The Scriptures are a sacrament in PNCC practice, so Kawiak also brought his love of storytelling into the mix. He’s also taken an innovative approach to worship, helping to guide the parish as it establishes itself.
It took adjustment in some cases, as many members — often longtime Roman Catholics — adapted to the sense of being “unplugged” from their longtime church.
Many former St. Nicholas parishioners chose to stay within the Roman Catholic tradition, attending Mass in the merged parishes.
Those who chose Holy Family are happy with their direction, Foegen said. And it isn’t an issue for them, with people in both groups deciding to worship where it best suits them.
“I believe we’re in the hands of the Spirit and maybe this is the way the spirit is calling us,” Kawiak said. “But really, if a quarter of (Roman) Catholics are leaving the churches and not going anywhere, you can’t tell me they’re giving up their faith in God. They’re searching for community and I think it’s here in this Polish National Church, because they’re encouraged to practice their gifts and charisms in a democratic way they’re not finding in their former tradition.”

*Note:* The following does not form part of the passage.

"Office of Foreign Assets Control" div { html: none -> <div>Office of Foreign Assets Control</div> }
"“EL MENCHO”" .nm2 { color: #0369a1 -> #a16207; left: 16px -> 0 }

Kawiak prefers to talk about the people who have returned to the church, and what they’re accomplishing.
What’s developed has been a church community re-starting itself from scratch.
Kawiak leads Masses with an emphasis on the positive, as the members start in a new direction. Some are former St. Nicholas parishioners, while others are newcomers seeking a spiritual connection.

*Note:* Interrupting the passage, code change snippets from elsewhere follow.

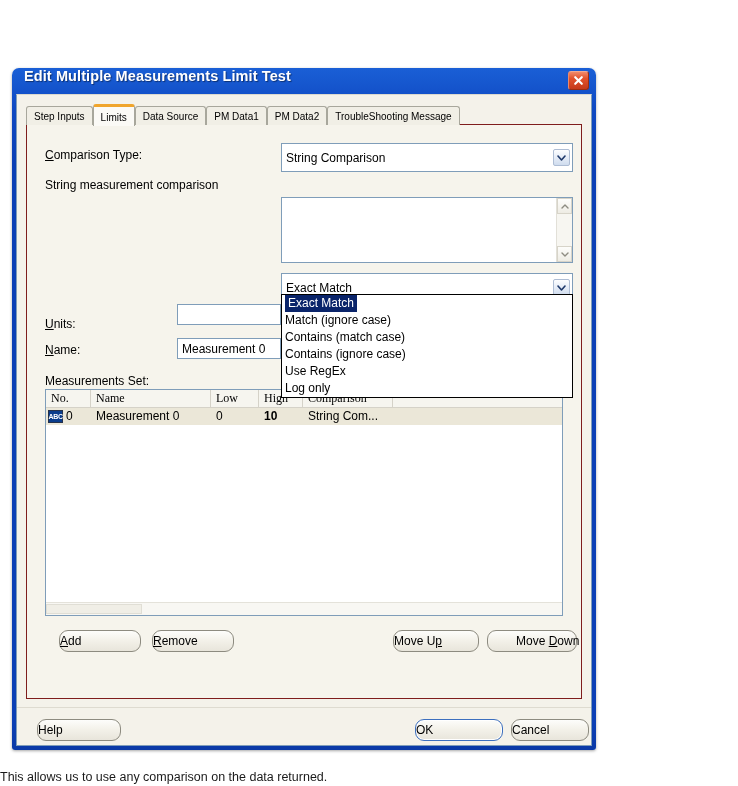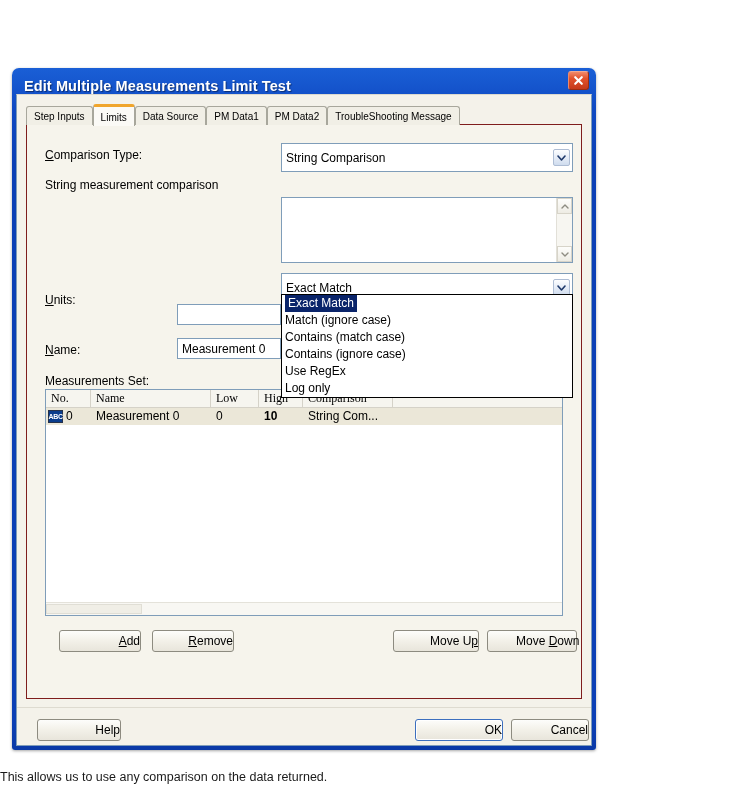"Edit Multiple Measurements Limit Test" #titlebar { align-items: flex-end -> flex-start }
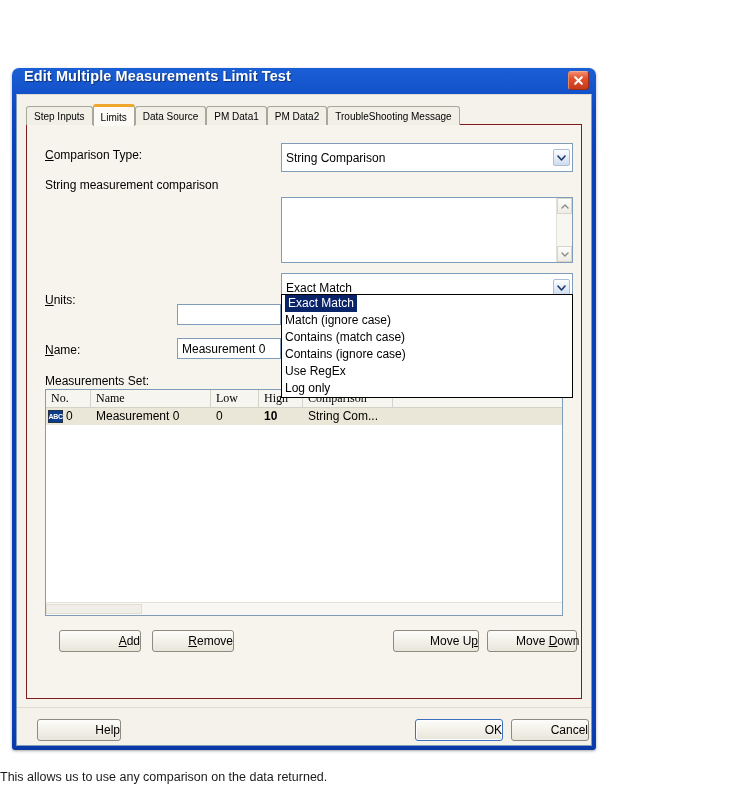"Units:" div.lbl { top: 168px -> 192px }
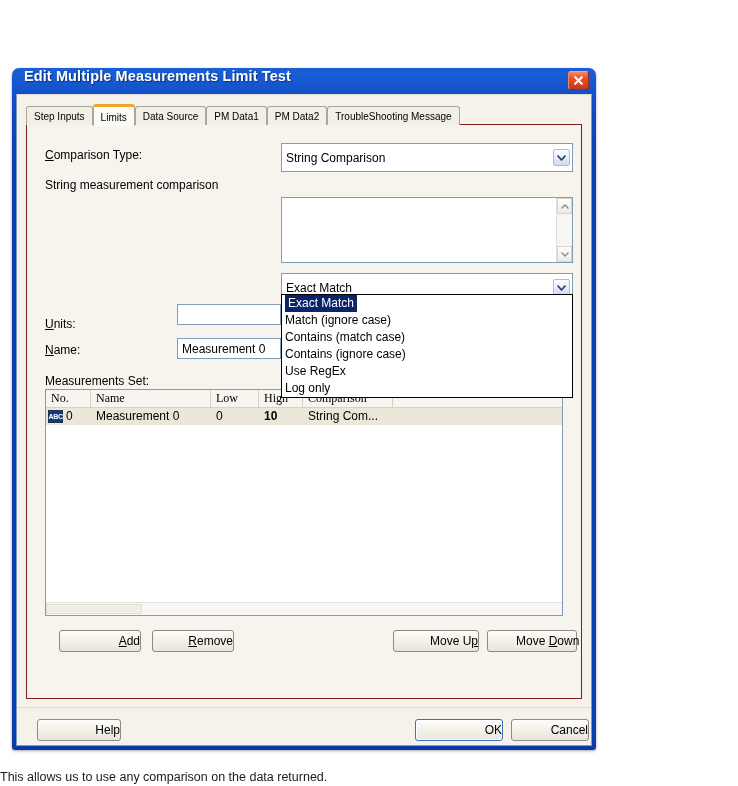"Add" .btn { border-radius: 3px -> 9px; text-align: right -> left }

“People ask me what it’s like to serve here at Holy Family and I tell them it’s incredible,” he said. “The people here are incredible and I told them last Sunday at church.”
It’s not just about the liturgy, he said. The members are working to restore and revive faith, supporting the church and the community.

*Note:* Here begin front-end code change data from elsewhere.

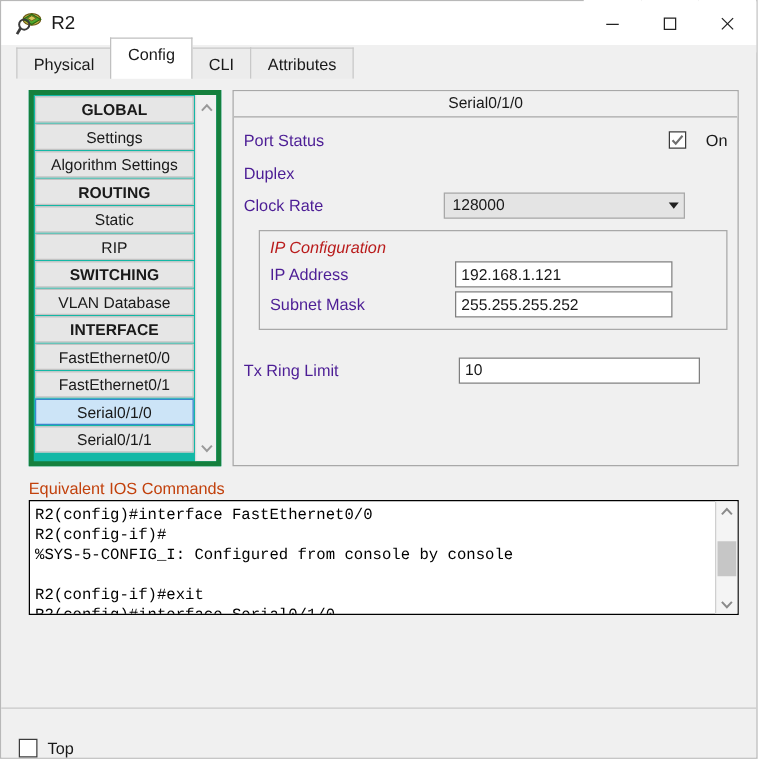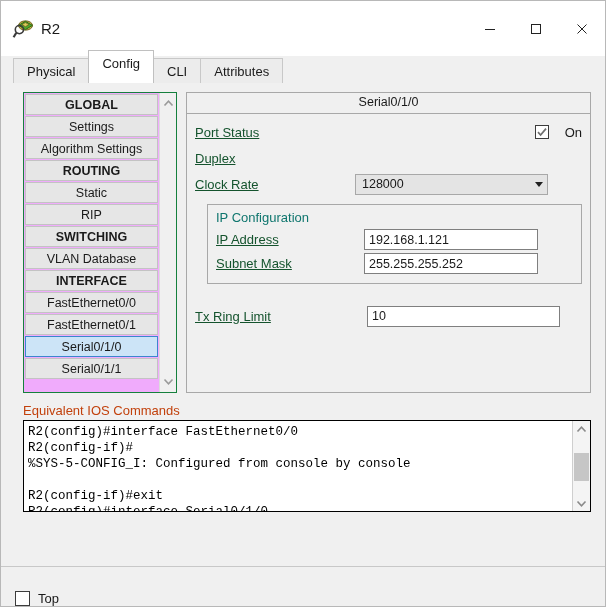"R2" .titlebar { height: 55px -> 35px }
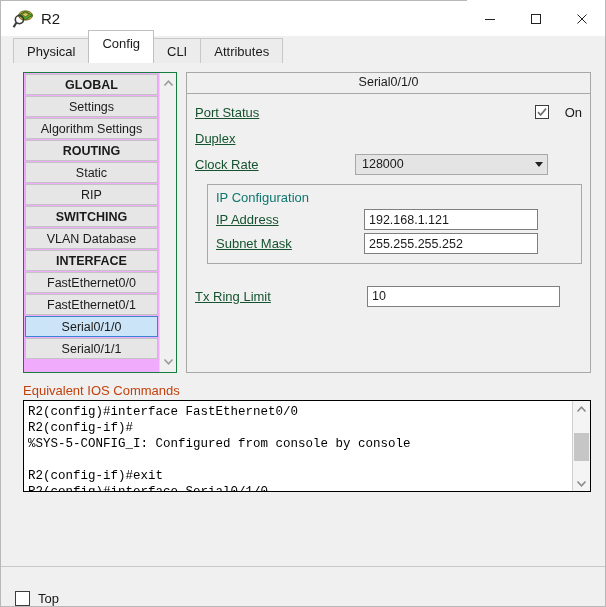"GLOBAL" .sidebar-wrap { background: #f0abfc -> #14b8a6; border: 1px solid #15803d -> 4px solid #15803d }
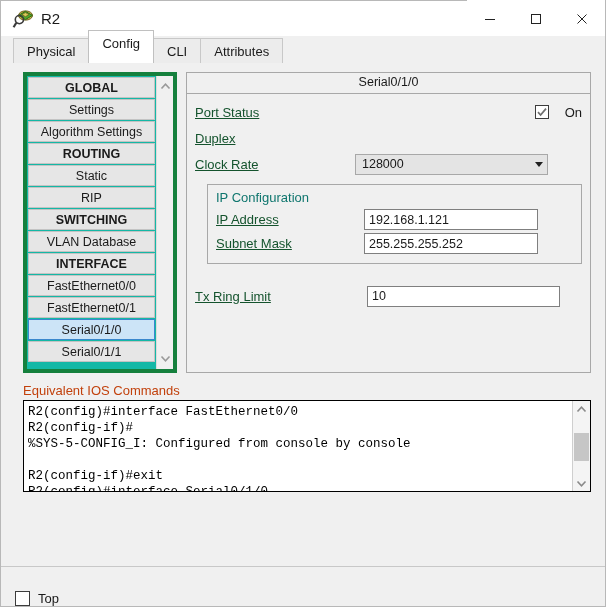"Port Status" .row-label { color: #14532d -> #4c1d95; text-decoration: underline -> none }
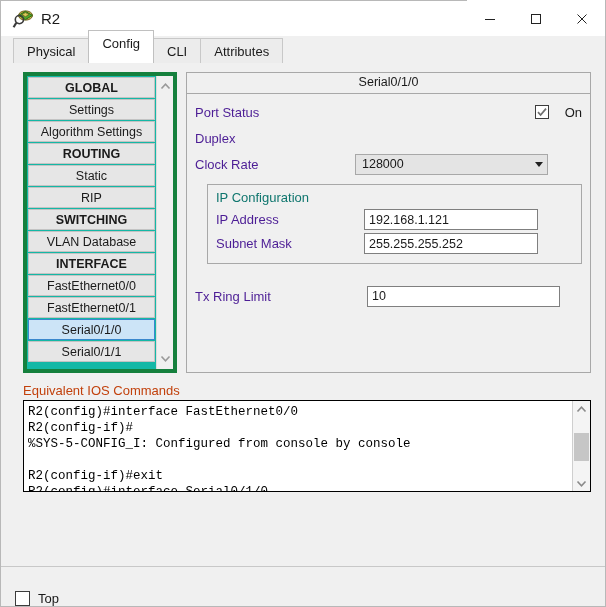"IP Configuration" .group-title { color: #0f766e -> #b91c1c; font-style: none -> italic }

It’s a choice some have never considered, and an opportunity to restore buildings, and continue to learn about Jesus, while fulfilling his love for others, Kawiak said. Much of his work has been overcoming people’s fears and any misunderstanding.
“It’s living — not just in the spirit — the faith to me, of any faith tradition,” he said. “Faith in North Java is when people recognize people who are in need, and the generosity is extraordinary.”
The church now has about 65 total parishioners, with people from as far away as Warsaw, Strykersville and Alexander attending Mass. And it’s making a name for itself in the PNCC’s Buffalo-Pittsburgh Diocese. “I keep telling people, you want a church in the 21st century?” Kawiak said. “A faith community, Catholic by tradition, that welcomes people of all faiths, with that sense of open doors? North Java is the premiere parish in the country as far as I’m concerned, and in six months.
“And it’s not me,” he continued. “It’s the people’s faith that had to be nourished. What did we do here? We instilled the trust.”
Holy Family is currently developing a mission statement, which stands at the moment as: “To love God as God loves us, with open doors, open minds and open hearts.”
“It’s fantastic,” Foegen said of the church’s renewal. “Think of your own health — the things you’ve done, the foundation you’ve built to take care of yourself, and where it’s going to take you later? It’s no different for the church.”